By Elijiah McGuire-Berk

News Writer

On Sept. 2,  Vice President of Student Affairs Dr. Xavier Cole along with various leaders in Chestertown held a meeting to give off-campus students advice regarding how to live in town without being inconsiderate to their neighbors and the community.  Chestertown Police Chief Adrian Baker, Student Government Association President Taylor Frey, Zoning Administrator for Chestertown Kees de Mooy, Representative of the Washington Avenue Neighbor Association Collin McRae, and Director of Public Safety Jerry Roderick all spoke during the meeting.

Since last semester, there have been changes in the ways that the police department handles disturbances such as loud noises and rowdy parties. Roderick said, “I don’t want to dampen your experience. I want you to have a great time here in college… but there are regulations and rules and one of those…is that you’ll have to get along with the neighbors that are near you.”

He pointed out that the ordinances of the town are the same as they were last year.  First offences for disturbances will receive a warning, followed by a citation and a $500 fine.

Roderick warned party hosts about rowdy guests, noting that it is the responsibility of the resident to keep track of everything.

“If you’re on the lease, you’re responsible,” he said.  He recommended that off-campus students get to know their neighbors and  let them know when a party or get together is going to occur. He invited any students with questions or concerns to head to the police station located at 333 South Cross St.

Washington Avenue, a street inhabited by students and other town residents. It is often the source of noise complaints.

Washington Avenue, a street inhabited by students and other town residents.

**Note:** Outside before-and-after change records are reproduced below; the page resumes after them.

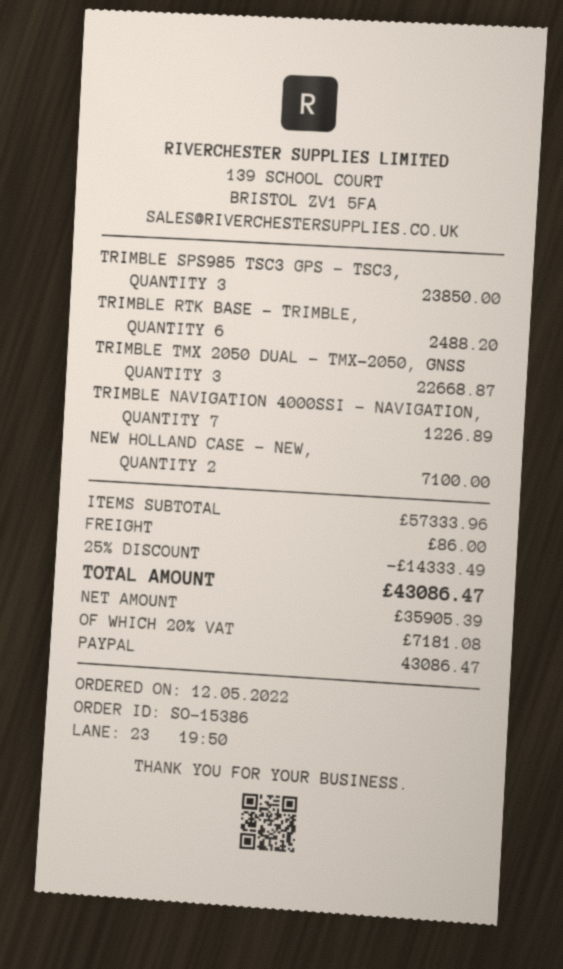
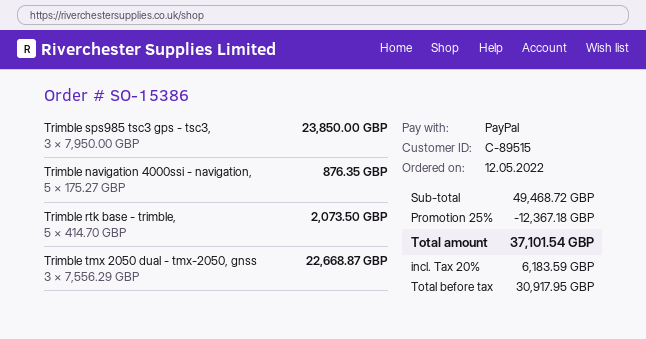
TRIMBLE RTK BASE - TRIMBLE,: 6 for 2488.20 -> 5 for 2073.50
TRIMBLE NAVIGATION 4000SSI - NAVIGATION,: 7 for 1226.89 -> 5 for 876.35
NEW HOLLAND CASE - NEW,: 2 for 7100.00 -> none
subtotal: 57333.96 -> 49468.72
discount: 25% = 14333.49 -> 25% = 12367.18
shipping: 86.00 -> none
net: 35905.39 -> 30917.95
tax: 20% = 7181.08 -> 20% = 6183.59
total: 43086.47 -> 37101.54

It is often the source of noise complaints.

Next to talk was de Mooy, who spoke of things to be proud of in Chestertown, like cleanliness.  He advised students to be attentive of litter around their properties and to dispose of it in proper waste containers. “We have one of the highest rates of recycling in the state of Maryland, and I would love it, if you live off campus, if you would take your beer cans, get a recycling bucket from the town, and use that.”  He advised students to be aware of pickup days for trash and recyclables.

McRae spoke from the perspective of a year-round resident that lives near the college.  He welcomed the off-campus students into the community and said that neighbors are more than willing to look out for each other. He said that everybody has responsibilities and described Chestertown as, “…a residential district, not ‘Animal House.’”

After McRae, it was Frey’s turn to speak. He called off-campus students to run for SGA to represent off-campus students.  Anyone interested in running for the SGA should contact sga@washcoll.edu.

Roderick warned students that getting into legal trouble could have unintended consequences later in life.  He also said that Public Safety is more than willing to inspect off campus students’ houses to make sure that they have adequate locks and fire protection. He said, “Last year we didn’t have any complaints from residents; let’s keep that going.”

The final speaker was Cole. He pointed out that students can lose their off-campus privilege and be forced to live on campus if they prove to be too much of a disturbance to the local community.  It hasn’t happened yet, and he said he doesn’t want it to.

An off-campus living guide will be emailed to off-campus students.  It contains advice pertaining to how to be a good member of the Chestertown community.